It’s an honor to present at Red Hat Summit again this year! I’m giving a brief introduction to machine learning concepts for developers. Of course, one can’t do justice to such a broad topic in a forty-minute session, but I have some materials for people who’d like to experiment with some fundamental ML techniques on their own time.
These materials are all presented as Jupyter notebooks, which combine code, narrative explanations, and output. These notebooks mean that you can inspect code, run it, change it, and experiment with it. The main thing to know about Jupyter is that notebooks are made up of cells, and pressing shift+enter will run the cell you’re currently on and move to the next one. If you get stuck, you can go up to the “Kernel” menu, and select “Restart and clear output.”
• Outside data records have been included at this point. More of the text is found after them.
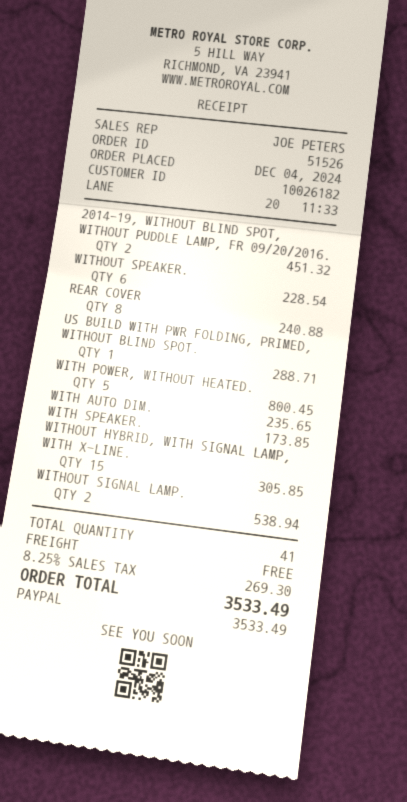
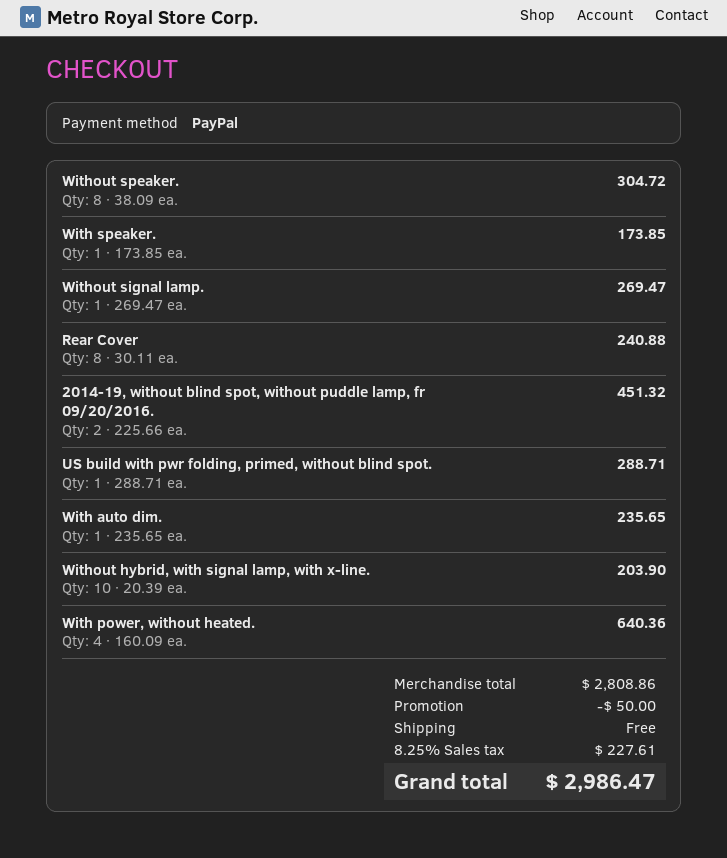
WITHOUT SPEAKER.: 6 for 228.54 -> 8 for 304.72
WITH POWER, WITHOUT HEATED.: 5 for 800.45 -> 4 for 640.36
WITHOUT HYBRID, WITH SIGNAL LAMP, WITH X-LINE.: 15 for 305.85 -> 10 for 203.90
WITHOUT SIGNAL LAMP.: 2 for 538.94 -> 1 for 269.47
discount: none -> 50.00
tax: 8.25% = 269.30 -> 8.25% = 227.61
total: 3533.49 -> 2986.47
First up, this notebook can be run directly in your browser through the mybinder.org service – it presents an introduction to the scalable analytic techniques I mentioned in the beginning of the session.
If you’d like to dive deeper into specific machine learning techniques, you’ll need to fire up OpenShift:
- log in to an OpenShift cluster, or create a temporary one on your local machine with
oc cluster up
. - create a pod to serve some more example notebooks with
oc new-app radanalyticsio/workshop-notebook -e JUPYTER_NOTEBOOK_PASSWORD=developer
, and - expose a route to that pod with
oc expose workshop-notebook
.
When you visit the route for the Jupyter pod, you’ll need to log in. The password is developer
. After you log in, you’ll be presented a with a list of notebook files. Here’s what each of them contain:
ml-basics.ipynb
contains visual explanations and examples of clustering, classification, and regression using Apache Spark,pyspark.ipynb
introduces data engineering and data cleaning using Apache Spark and shows you how to train a natural language model on a data set from an open-source project,var.ipynb
shows you how to model data and run Monte Carlo simulations with Apache Spark using an example from the financial domain.
Finally, be sure to visit radanalytics.io to see examples of intelligent applications on OpenShift and strimzi.io to learn how to enable Apache Kafka on OpenShift.
You’re at the beginning of a really exciting journey! I hope these resources are helpful as you get started.